» DATA FOR ANALYSIS:
○ ○ ○

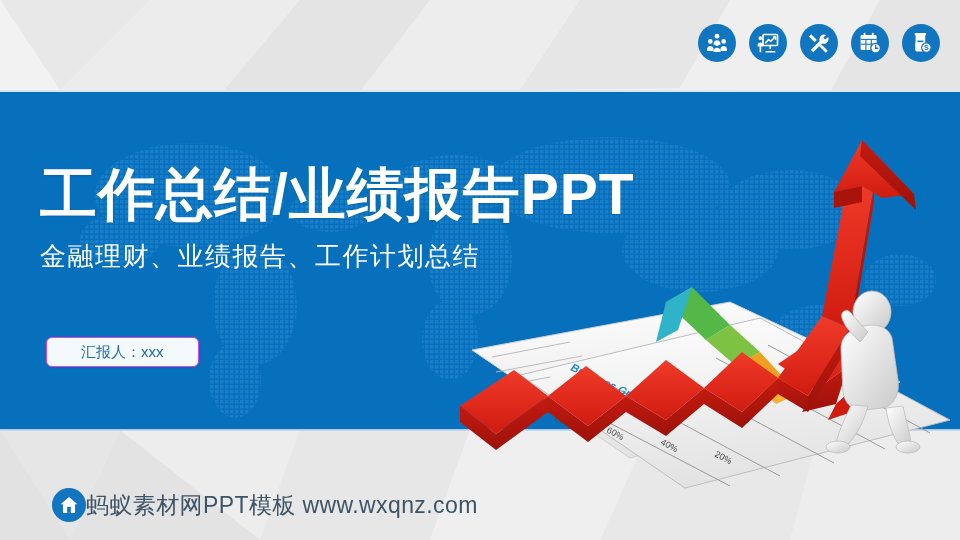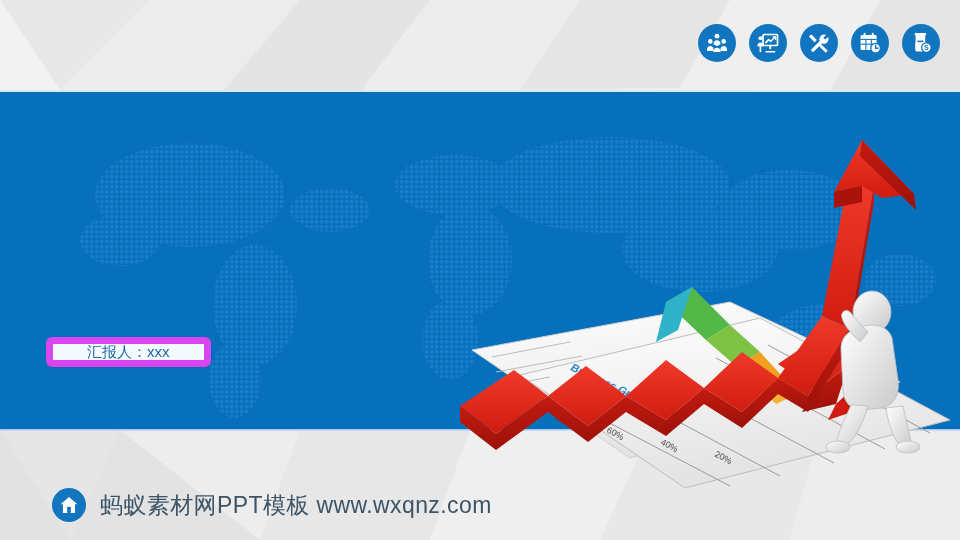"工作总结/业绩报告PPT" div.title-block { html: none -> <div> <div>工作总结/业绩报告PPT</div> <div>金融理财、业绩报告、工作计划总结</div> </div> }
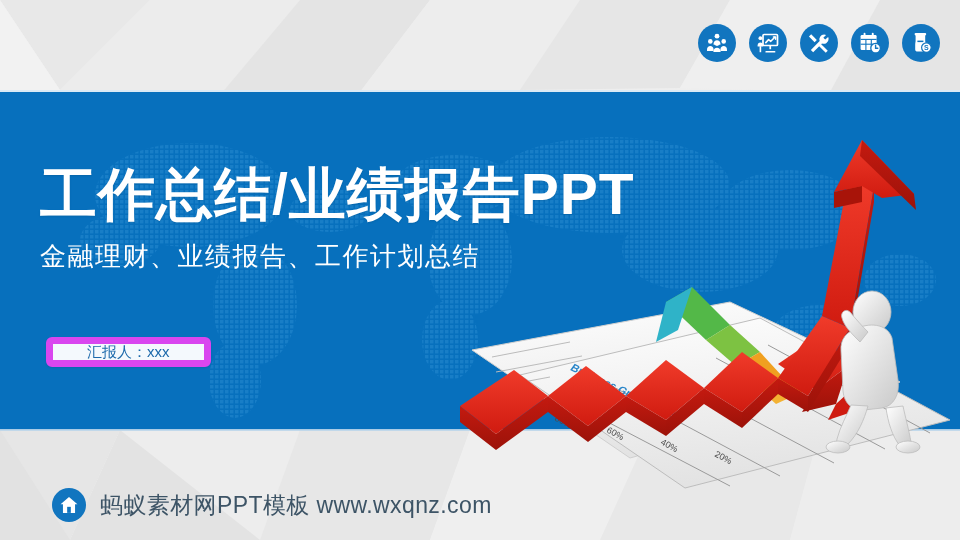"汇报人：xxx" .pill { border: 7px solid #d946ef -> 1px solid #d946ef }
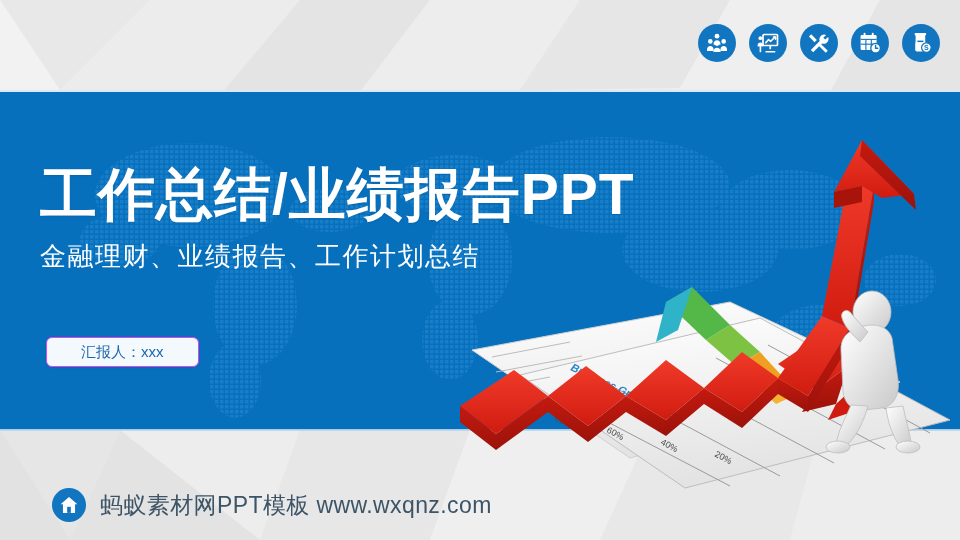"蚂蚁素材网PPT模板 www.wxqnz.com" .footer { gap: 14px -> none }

○ ○ ○

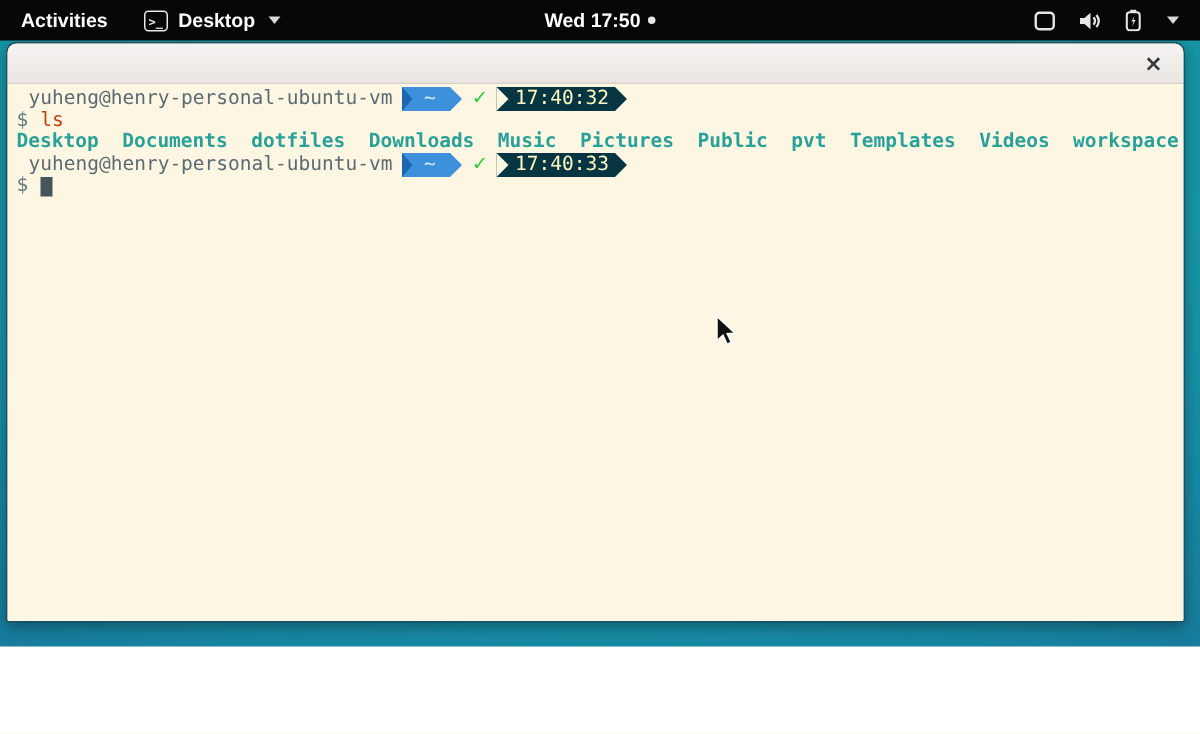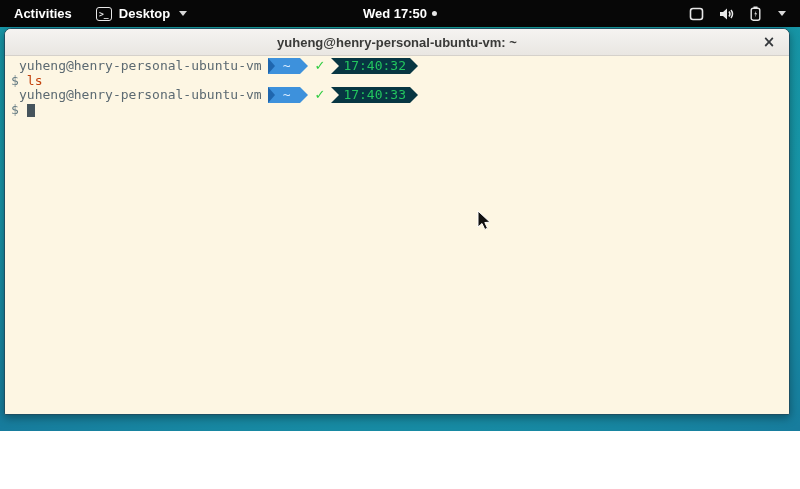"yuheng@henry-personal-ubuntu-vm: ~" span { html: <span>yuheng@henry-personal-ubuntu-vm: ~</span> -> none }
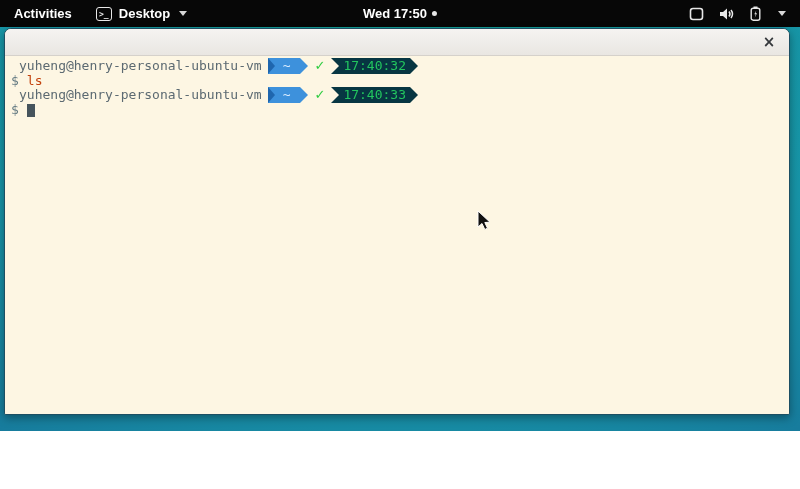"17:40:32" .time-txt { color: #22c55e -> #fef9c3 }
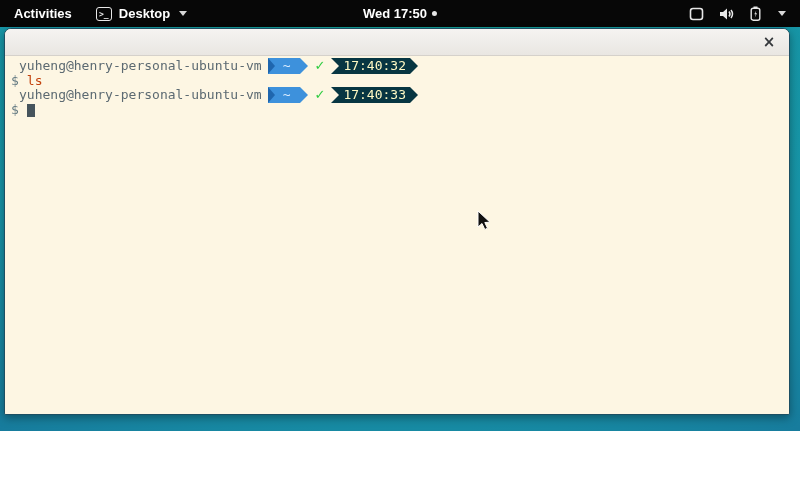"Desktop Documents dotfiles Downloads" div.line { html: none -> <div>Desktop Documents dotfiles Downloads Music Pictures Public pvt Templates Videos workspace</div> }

○ ○ ○

» ABOUT THIS EXERCISE:
Here the job is to copy the stretch of records from the line containing "border: 7px solid" through the line containing "gap: 14px ->", word for word. Leave every picture out.

» RESPONSE AREA:
"汇报人：xxx" .pill { border: 7px solid #d946ef -> 1px solid #d946ef }
"蚂蚁素材网PPT模板 www.wxqnz.com" .footer { gap: 14px -> none }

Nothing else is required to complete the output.